All right...boobs are bigger too...

Nicola’s thoughts were interrupted by a hoarse voice that emanated from the laptop.

“April 24 has past, and The Ancestors have chosen not to return,” the Voice said. “As such, we have to accept that they decided we were not capable of joining the Journey. We are contaminated by the world around us...”

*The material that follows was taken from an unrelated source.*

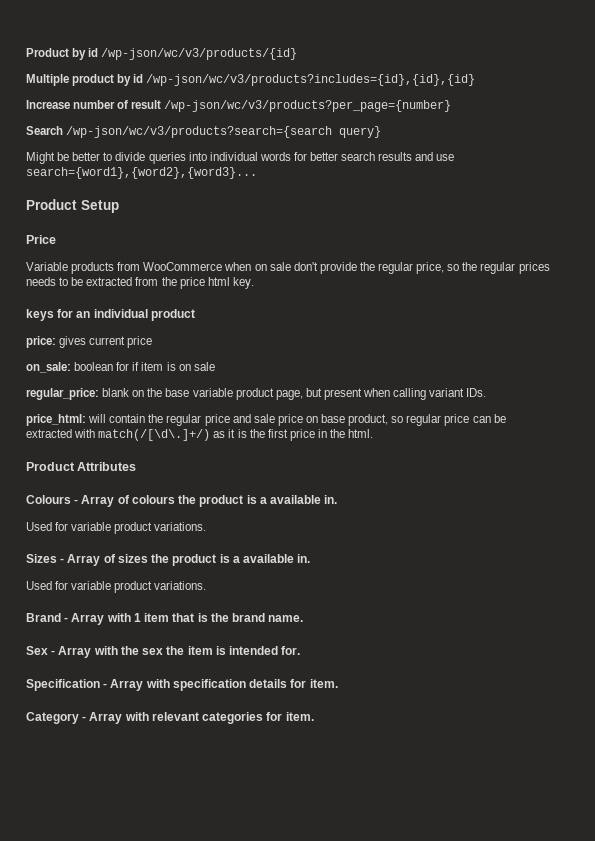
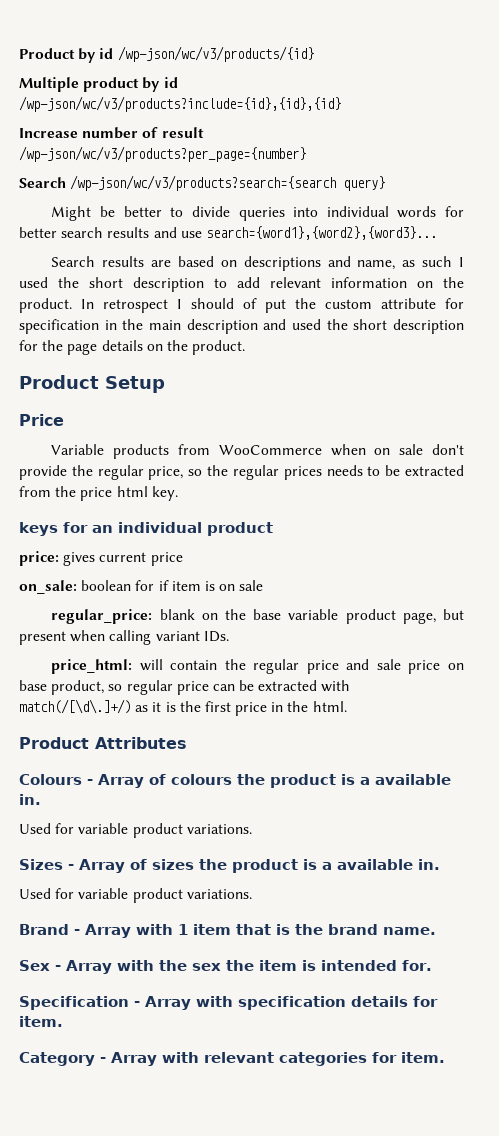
[146,74,476,86] /wp-json/wc/v3/products?includes={id},{id},{id} -> [19,96,341,112] /wp-json/wc/v3/products?include={id},{id},{id}
(257, 173) none -> [51,256,464,271] [19,277,464,292] [19,298,464,313] [19,319,465,334] [19,340,246,355] // Search results are based on descriptions and name, as such I used the short description to add relevant information on the product. In retrospect I should of put the custom attribute for specification in the main description and used the short description for the page details on the product.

The Voice, which sounded like a middle-aged man, stopped speaking for several minutes. All that came from the tiny speakers were a series of choked sobs, which eventually gave way to uncontrolled wailing. Most of the congregation at the table joined in. Nicola tried not to laugh.

“I am unworthy, we are all unworthy. It is time to destroy the contamination in ourselves. I do not make this decision lightly. Pathfinders, you know what to do. May you all find the Ancestral Trail in death.”

After the address ended, the congregation exited the dining room. As they stepped into a rustic hall and walked past a set of oriel windows, Nicola realized she was in a farmhouse outside of the city.

“Chores as scheduled tonight. We’ll deal with tomorrow when tomorrow comes,” said a serious-looking woman with large glasses. She grabbed Nicola’s new body by the arm. “Rae, you can help me fix dinner.”

“Rae will be with you in a moment, Brenda,” said a tall, graying man with prodigious ears. “I need to speak with her first.”

The man touched Nicola/Rae’s shoulder gently and ushered her into a bedroom. Even with the door closed, he felt it necessary to whisper.

“Rae,” he said, his breath creating an uncomfortable, greenhouse-like atmosphere in her ear. “I’m worried that some of the others might not go through with it. They’ll need guidance.”

“I think you may be right,” Nicola/Rae said, finally catching a glimpse of her face in a mirror. A pretty, blonde tomboy. Why Rae had decided to throw her lot in with these Ancestral Trail freaks was anyone’s guess.

“I know I can trust you,” the man continued, digging a sizeable revolver and a box of bullets out of a night table drawer. “The Voice wants us all to do it at the same time. But if you catch anyone trying to leave the house tonight...or if anyone backs down tomorrow...”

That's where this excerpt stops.